While I keep an eye on my “destination” my focus IS on enjoying each day and each day’s progress with Bear, with Bear and Bob. I have let go of the outcome, it is TODAY that matters and today, ALL is good! Bear and Bob and I are healthy and happy.

As Tammy (tj) and I traded a few emails…Tammy wrote “I know the starting out is the hard part, right now I’m still taking baby steps and every journey starts with just one step.” That FIRST step in whatever public venue…internet, family, family and friends…taking that FIRST public step…it is actually a leap – a leap of faith. To put yourself out there, whether it is your coleslaw dressing, your photography, your writing, your professional skills…it is hard! What if you fail, what if no one buys, what if…what if…what if???
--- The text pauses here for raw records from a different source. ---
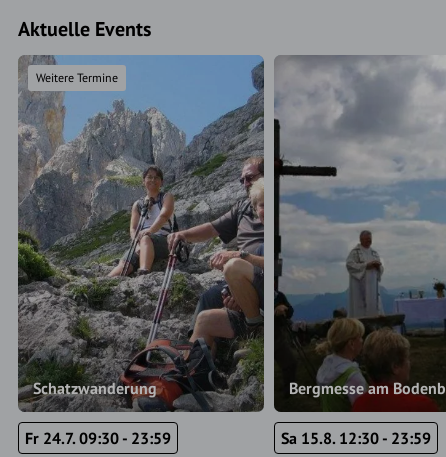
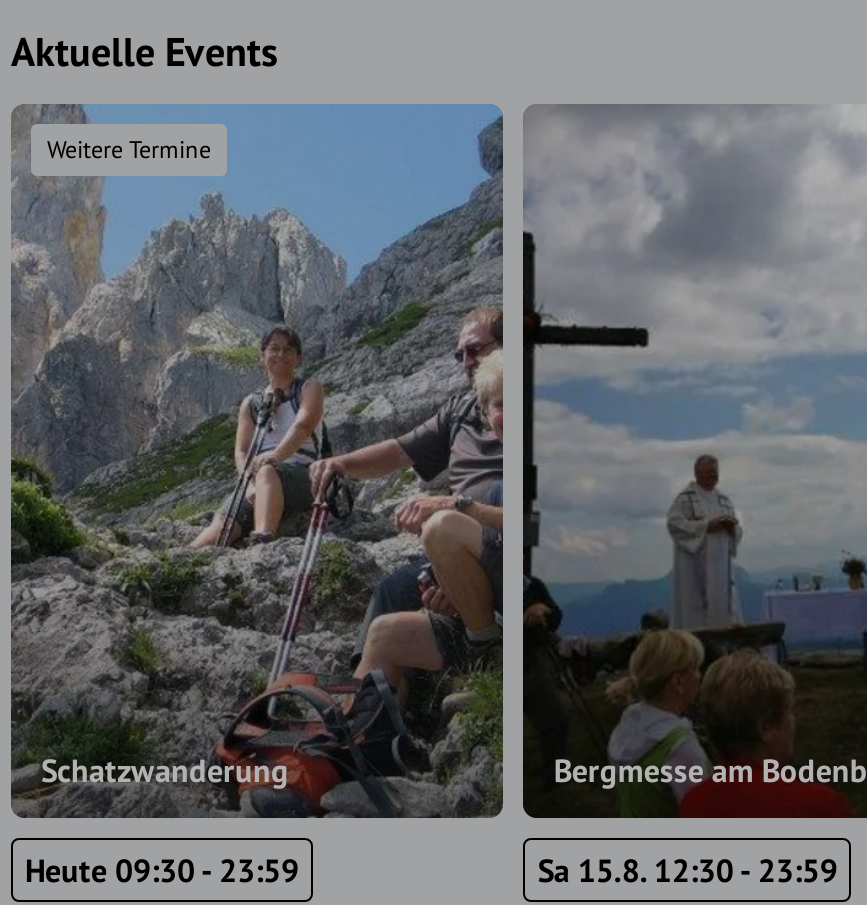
- Fr 24.7. 09:30 - 23:59
+ Heute 09:30 - 23:59
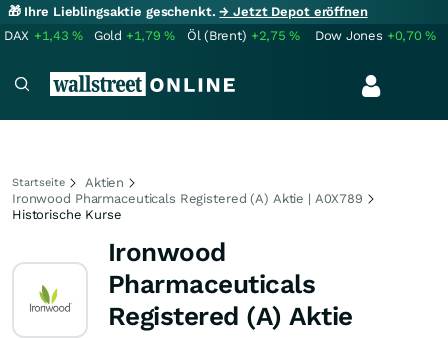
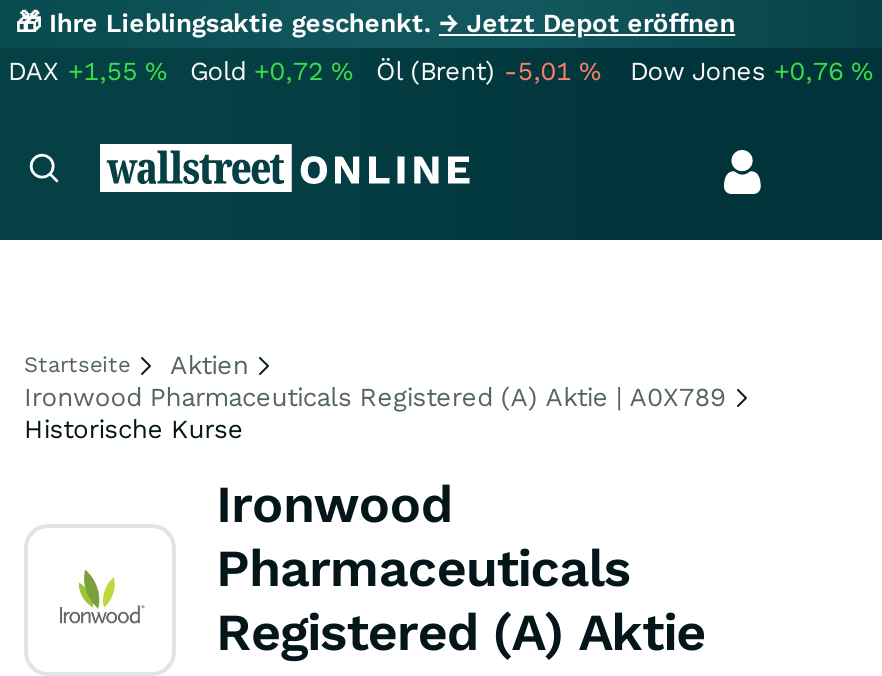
- DAX +1,43%
+ DAX +1,55%

- Gold +1,79%
+ Gold +0,72%

- Öl (Brent) +2,75%
+ Öl (Brent) -5,01%

- Dow Jones +0,70%
+ Dow Jones +0,76%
To take that first step, in confidence, in faith, in fear…it is admirable and courageous.

THAT is why I responded, why I emailed and why I posted “Save a barn and have delicious cole slaw”. The real title, though, should have been “Courage” because that is what courage looks like…despite all of the “what ifs”, despite fear – taking the first step.

***Comments are closed

Save a barn and have delicious cole slaw!

It’s not my barn…I don’t have a barn…I’d love to have a barn…I LOVE Barns!

But that’s not why I became involved with Humble Origins (tj in comments) effort to save her family’s barn.

More on the why and how I took an interest this weekend. All the details are on Humble Origins’ Save the barn page. Tammy is selling her DELICIOUS!!! homemade coleslaw dressing to raise funds to save the barn.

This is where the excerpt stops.